いや、この予測は目的と手段が逆転してしまっている。これもボツ。
次に、あの不思議な会話の最中は、ショウジと同じように、彼女も意識不明の状態に陥っており、攻撃そのものを行うことができなかった可能性。
確かにその可能性はおおいにあるが、それなら復帰直後に攻撃を開始すればよいだけである。よってこれもボツ。
次に、バンシー1を撃墜した時に弾薬を使いすぎて、残弾が無かったという可能性。
これは、ありえる話だ。
哨戒機の場合、強力な艦載砲相手は無理でも、同じクラスの敵機に対する防御力はそれなりに持っている。少なくとも、一発二発の攻撃が当たった程度で、哨戒機が戦闘不能に陥るようなことはない。
「バンシー、前回出撃時に遭遇した謎の敵機の攻撃、確かレールガンだったよね?」
「はい機長、確認された攻撃の一つは、レールガンから射出された物質弾です」
もし、もしも、彼女の主兵装がレールガンだとすれば。
レールガンは多大な質量があるため、持ち運びにはかなりの労力が必要となる。そのかわり、きわめて単純な兵器なので、環境に対する信頼性は高い。
「バンシー、もしこの機体でレールガンを運用しようとすれば、弾薬はどれくらいかな」
「対小型機用一丁を装備すると仮定して、三十連装のマガジンを五つです。」
合計百五十発。
「この前の、敵のレールガンによる攻撃、何発来たかわかる?」
「三点バーストを五回、計測しています」
ショウジの口元に、笑みがこぼれ始めた。
推測ばかりだが、勝てるかもしれない。
おそらくだが、彼女は奇襲をメインとしているがゆえに、自分の存在を暴露してしまうような、威力の大きな武器が使えない。コンパクトで強力な武器は他にもあるのに、レールガンのような古典的なものを使っているのがその証拠だ。
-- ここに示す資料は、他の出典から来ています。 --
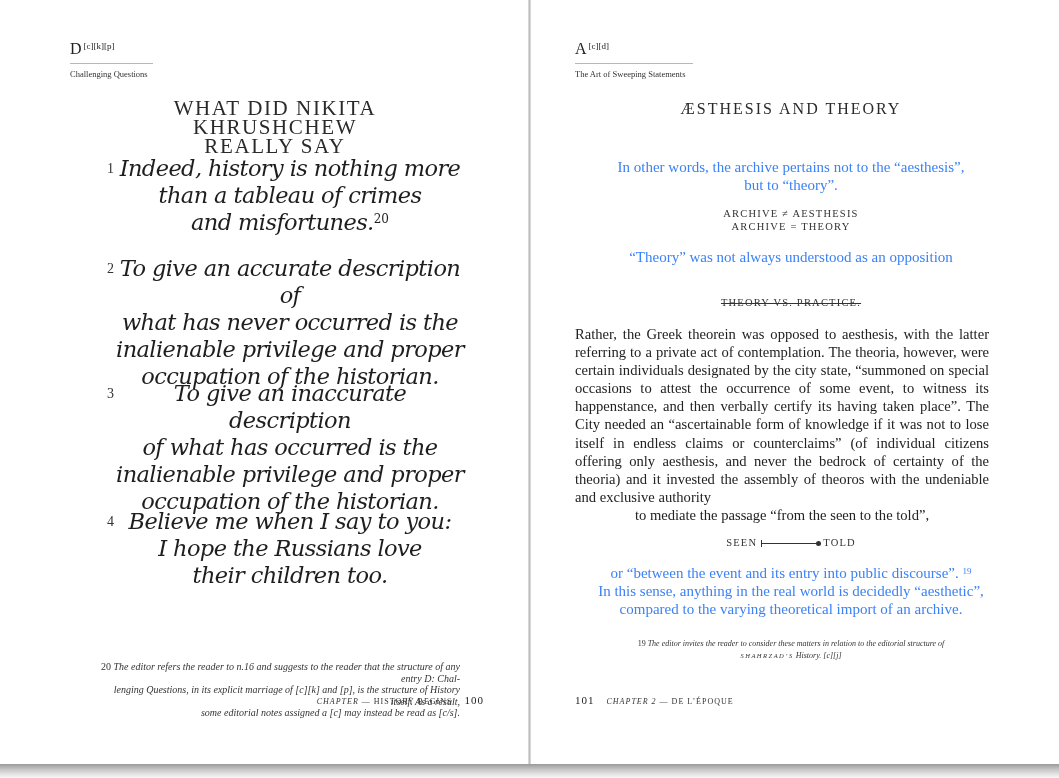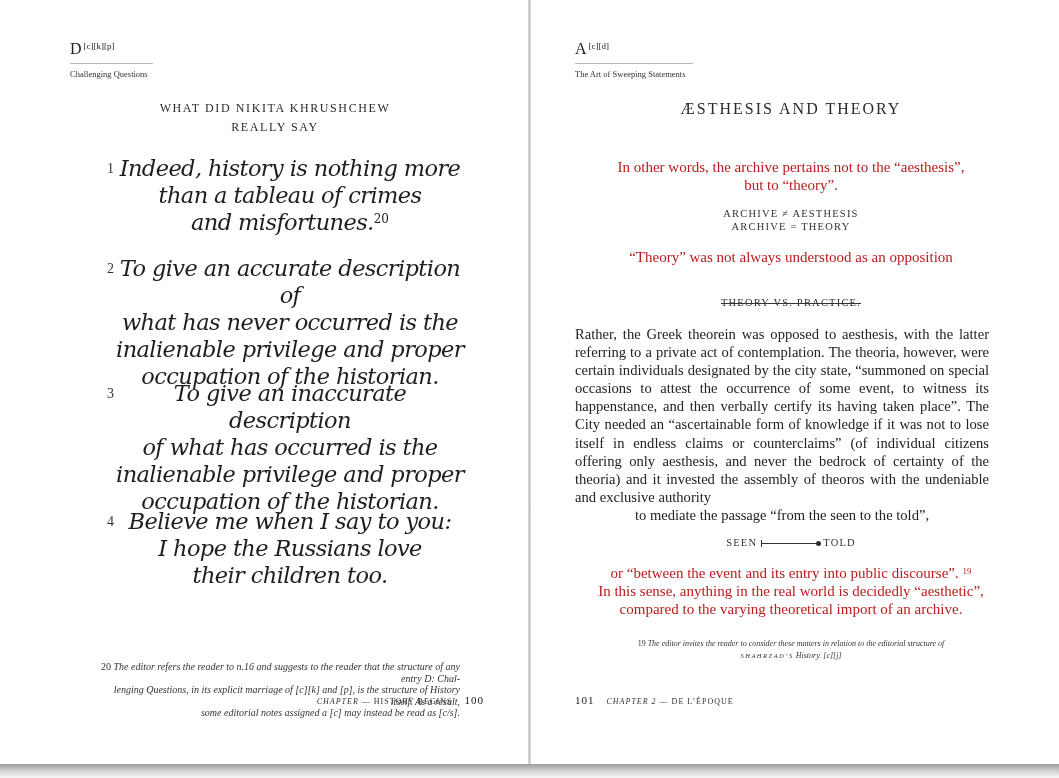"WHAT DID NIKITA KHRUSHCHEW" .title { font-size: 12px -> 21px }
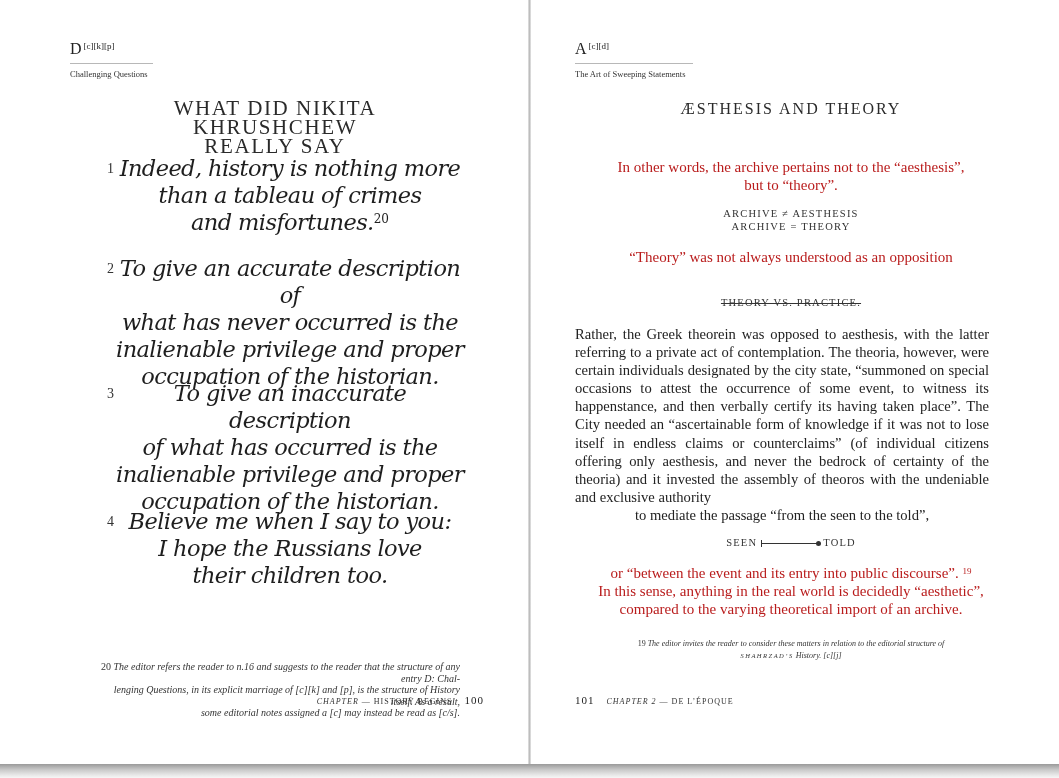"In other words, the archive" .center-block { color: #b91c1c -> #3b82f6 }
それでも、ひとたび奇襲に成功すれば、哨戒機のシールドを突き破って行動不能にできるだけの力はあるのだろう。バンシー1が撃墜されてしまったように。
だが、弾数は決して多くない。
この哨戒機で百五十発の搭載量となれば、彼女がそれ以上の弾数を持っているとは考えにくい。複雑な構造を持つ人型兵器に、そんな余裕があるとは思えないからだ。
カエデがバンシー1を攻撃した際に、どれほどの弾を消費したのかは分からないが、それでも次の攻撃を行えなくなるほどの状態に陥ったのなら、間違いなく所持している弾数は少ない。
そんな程度の弾数ならば、それを消費させることは十分に可能なレベルの話だ。レールガンの弾を使いきってしまったら、彼女は何もできなくなる。
他にも隠し玉はあるかもしれないが、今それを気にしても仕方がない。
あとは、どう弾を消費させるか、だが。
「やっぱり基本は精神戦か」
「え?機長、何かおっしゃいましたか?」
「ああ、いや、次の作戦を練ってただけだよ」
そう言って、ショウジは思いつく案をメモに残しはじめたのだった。